I secured my console and decided the online Walmart preorder would go to a friend at the cost I paid for it, assuming it arrives.

It didn’t make sense to drive an hour back home to my Pittsburgh apartment, an hour back to Belle Vernon, then another hour back to Pittsburgh, so I stayed with my parents in the valley. Mom made extra klobasi and cut-up potatoes and gave me a long-overdue haircut while Dad updated me on his sports card eBay hunting, and, as I sat waiting to return to the Belle Vernon GameStop, I felt like a kid again, that same kid who got a ride from Mom to pick up the 2012 3DS game New Super Mario Bros. 2 but couldn’t go home to play until he practiced driving ahead of his driver’s test.

After a Monongahela Sheetz run, I went back to the GameStop, where I got destroyed in a game of Mario trivia (I knew most of the answers, gosh darn it, but I crack easily under pressure).

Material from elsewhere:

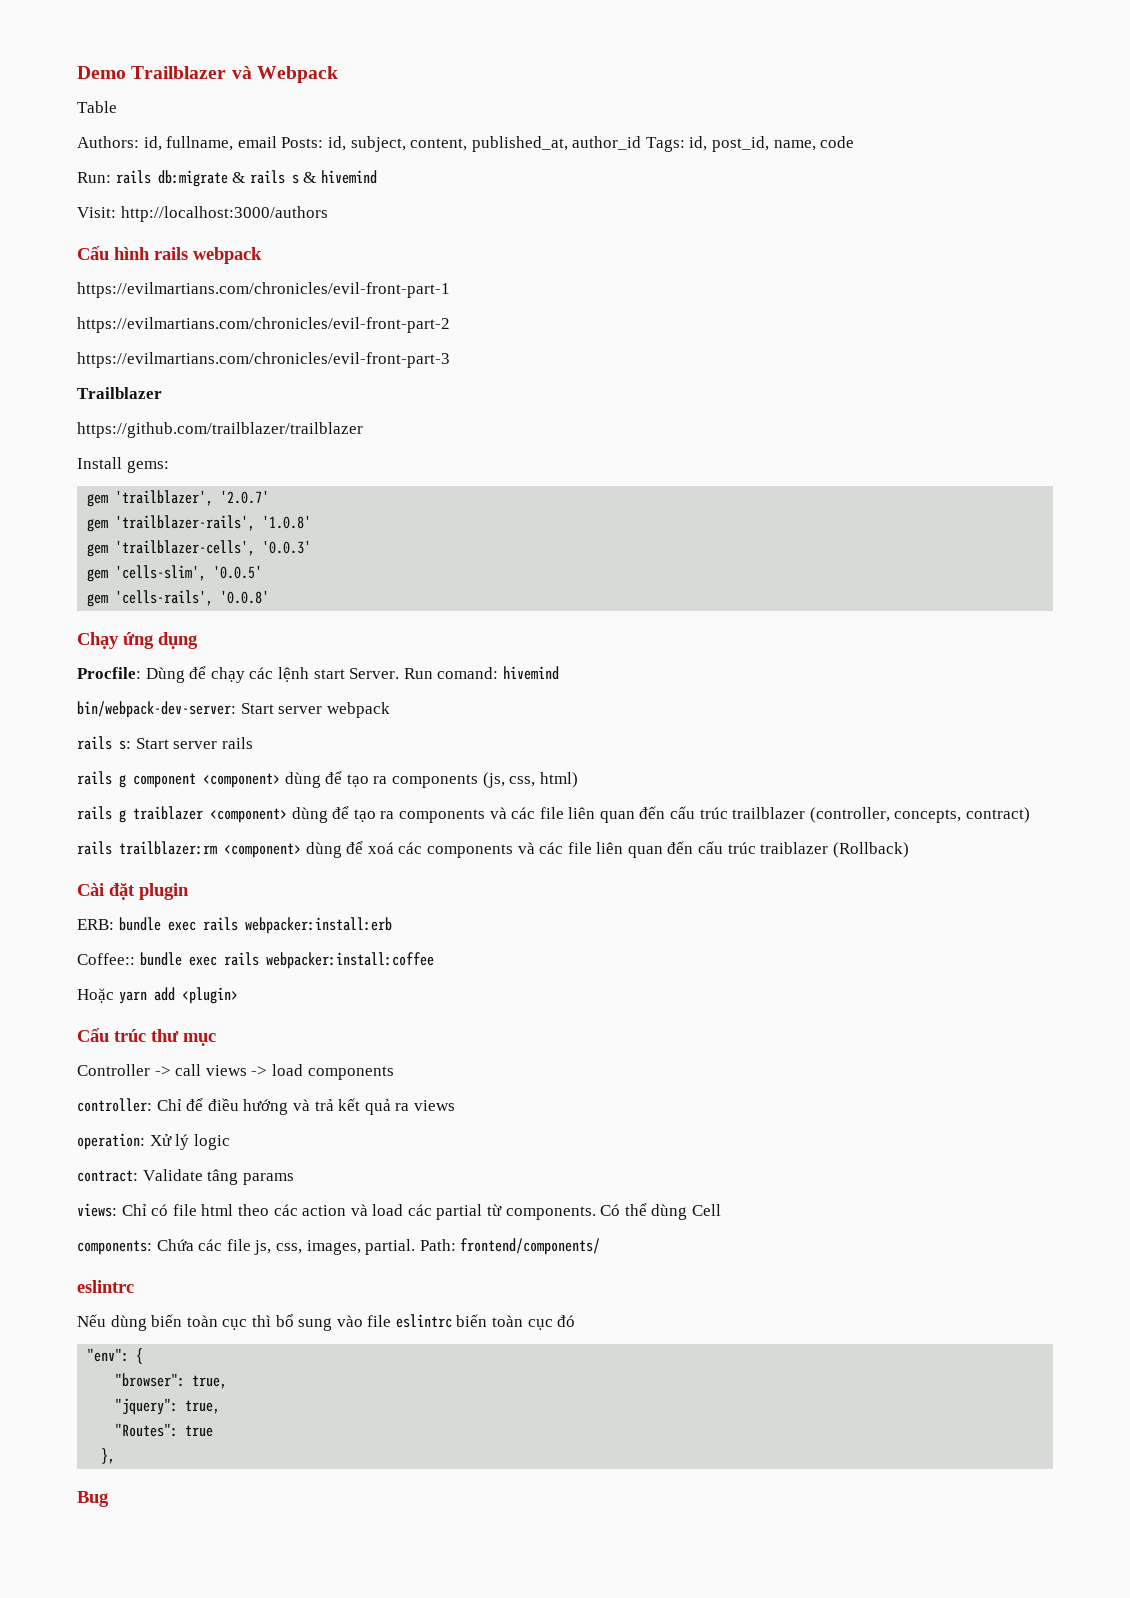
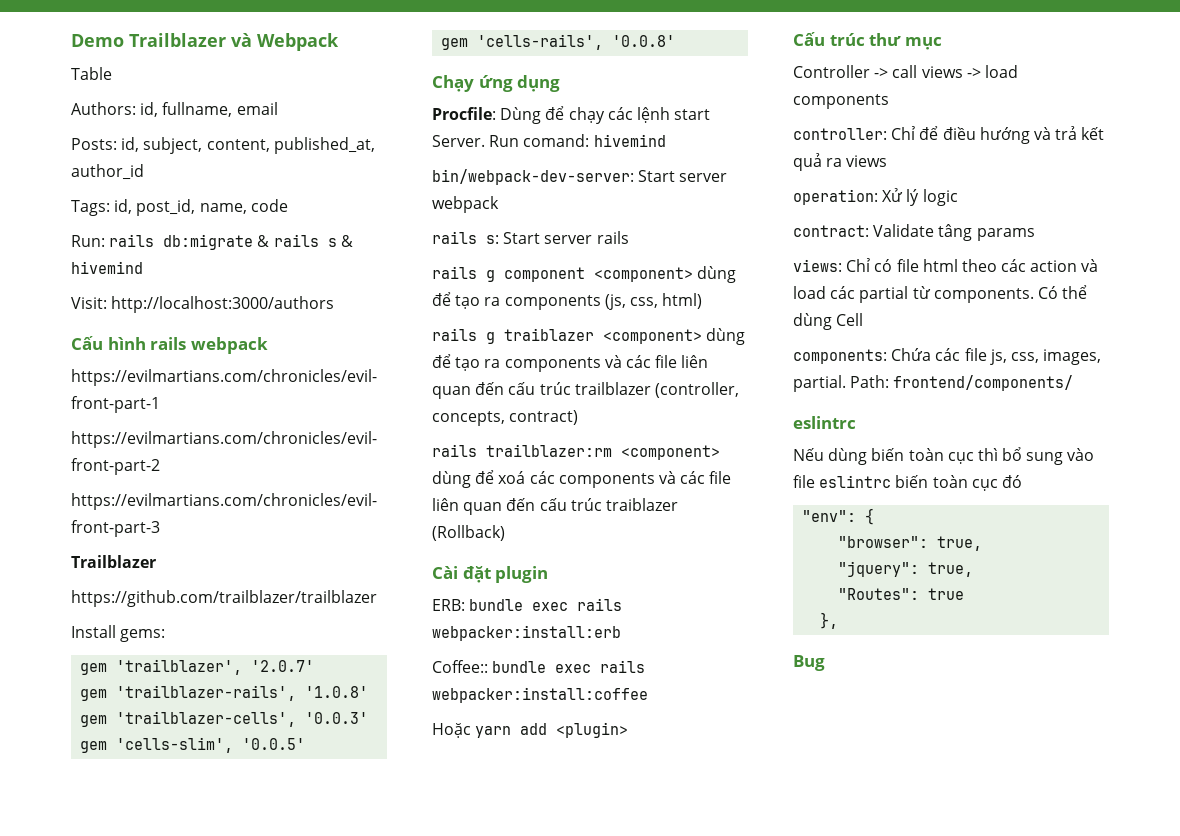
- Authors: id, fullname, email Posts: id, subject, content, published_at, author_id Tags: id, post_id, name, code
+ Authors: id, fullname, email
+ Posts: id, subject, content, published_at, author_id
+ Tags: id, post_id, name, code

I got my system without a hitch, drove up 51, and busted that puppy open.

A Switch 2 paired with an OLED Switch on a cushioned dining chair
Victory is sweet. Credit: CP Photo: Matt Petras

(P.S.: The bulk of this adventure took place on June 4, 2025, my three-year wedding anniversary. Let’s all give a round of applause to Libby for picking such a great husband. We’re doing a Gateway Clipper dinner on Saturday, and the Switch 2 will stay home.)